Background information
- Also known as: Barack O'Grin, Lyrical Werre, Fi mi le Jo.
- Born: Oladapo Olaitan Olaonipekun 25 October 1984 Ogun State, Nigeria
- Origin: Ogun, Nigeria
- Died: 22 April 2010 (aged 25) Mushin, Lagos State, Nigeria
- Genres: Hip hop
- Occupations: Rapper, singer
- Instruments: Vocal, piano
- Years active: 1994–2010
- Label: Misofunyin Entertainment

= Dagrin =

Nigerian rapper (1984-2010)

Oladapo Olaitan Olaonipekun, also known as Dagrin (25 October 1984 – 22 April 2010), was a Nigerian rapper from Ogun, Nigeria. A film of his life entitled Ghetto Dreamz was produced in April 2011. He is recognized for paving the way for indigenous rap in Nigeria. He is widely considered one of the greatest Nigerian rappers of all time.

==Early life==
Olaonipekun's home was in Meiran, Alagbado, Lagos State.

==Career==
He released his first studio album Still On The Matter in 2006-07. In 2009, He released his second studio album called C.E.O. (Chief Executive Omoita). In 2010 he was nominated for the Nigerian Entertainment Awards for Best Album (C.E.O.), Hottest Single "Pon Pon Pon", Best Rap Act and Best Collaboration with vocals.

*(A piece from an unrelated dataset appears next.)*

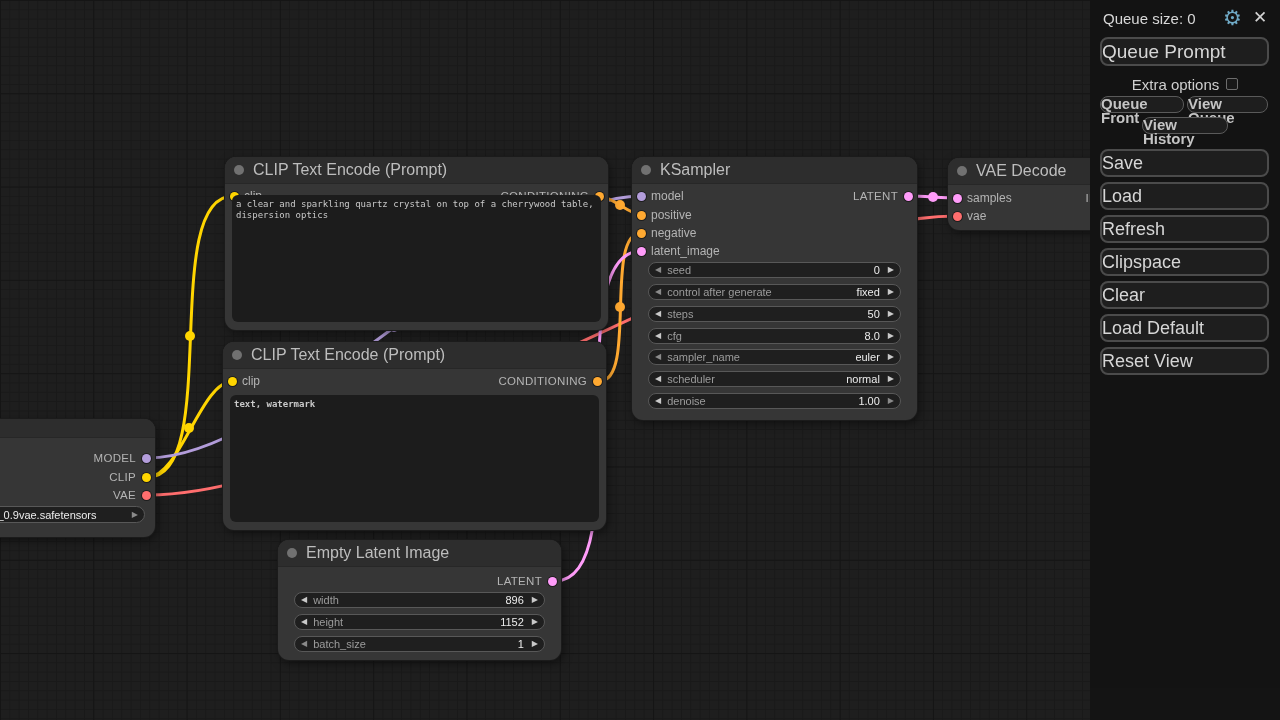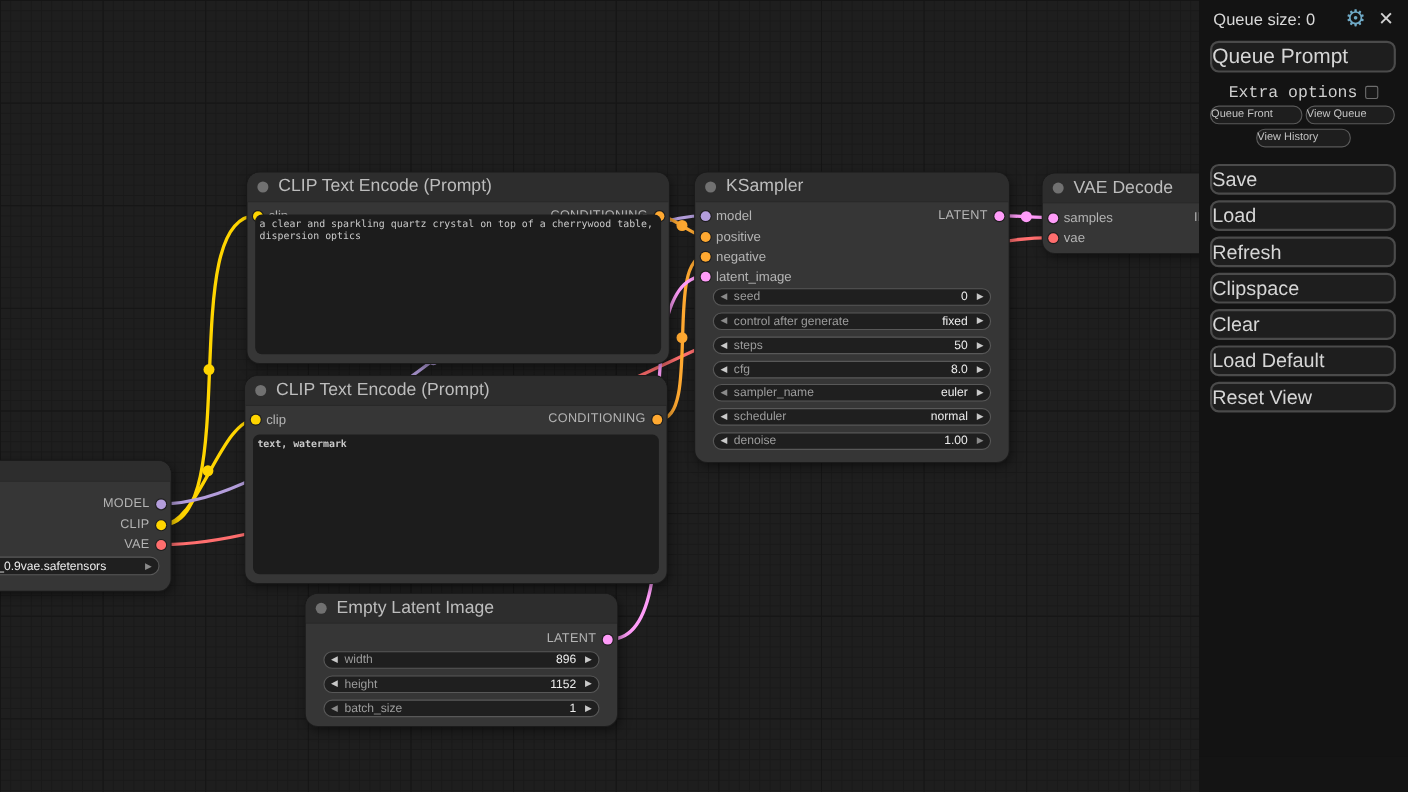"Extra options" .extras { font-family: Liberation Mono, monospace -> none }
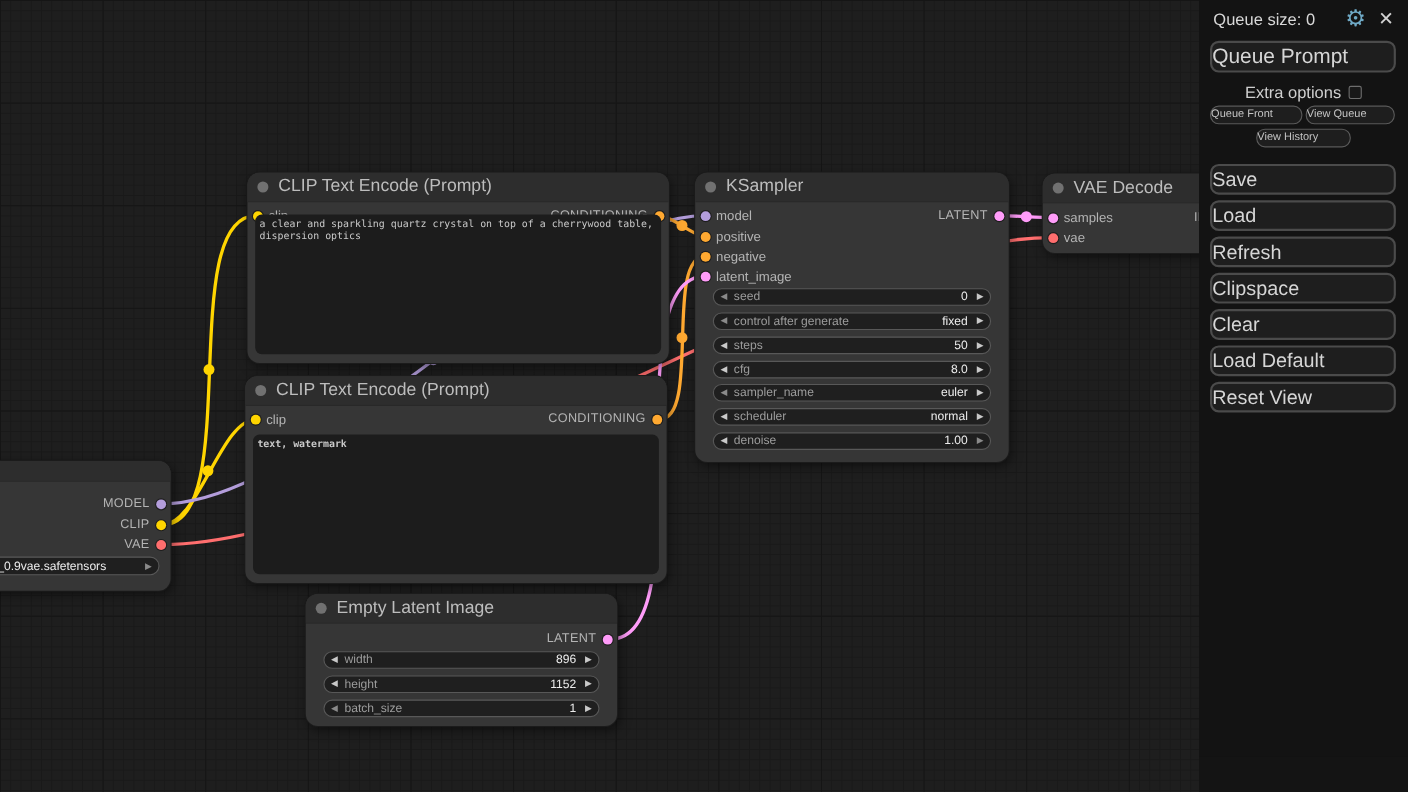"Queue Front" .btn.small { font-size: 10px -> 15px; font-weight: none -> bold }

His album C.E.O. (Chief executive Omota English: Chief Executive Thug) won the Hip hop World Award 2010 for best rap album. From it came the singles "Pon Pon Pon", and "Kondo". Dagrin worked with other Nigerian artists such as Y.Q, 9ice, M.I, Iceberg Slim, Omobaba, Hyce_age Terry G, Ms Chief, Owen G, K01, code, MISTAR DOLLAR, TMD entertainment, Omawumi, Chudy K, Bigiano, and Konga. His third studio If I Die was released posthumously.

== Death ==

On Wednesday, 14 April 2010, Dagrin was driving back home around 3:00 AM when his Nissan Maxima 3.5 SE (2008) rammed into a stationary truck in front of Alakara Police station, off Agege motor road, Mushin, Lagos State. He was quickly rushed to the nearby Tai Solarin Hospital, Baba Olosha Bus stop, Mushin.
Dagrin, who sustained a serious head injury, remained unconscious and was later transferred to the Intensive care unit of the Lagos University Teaching Hospital, Idi Abara, where doctors made serious efforts to save his life. He was operated upon but later had to be transferred to the private wing of the hospital.
Dagrin remained unconscious under intensive care unit at the Lagos University Teaching Hospital until his death on Thursday, 22 April 2010 at 6:00 PM. He was 25 at the time of his death.

== Legacy ==

Da Grin was cited as one of the pioneers of dialect rap singers of Yoruba language and Pidgin in Nigeria. Nigerian journalist, Idoko Salihu of Premium Times stated that "Da Grin was a rapper who revolutionised the Nigerian rap industry, he infused English with his native dialect".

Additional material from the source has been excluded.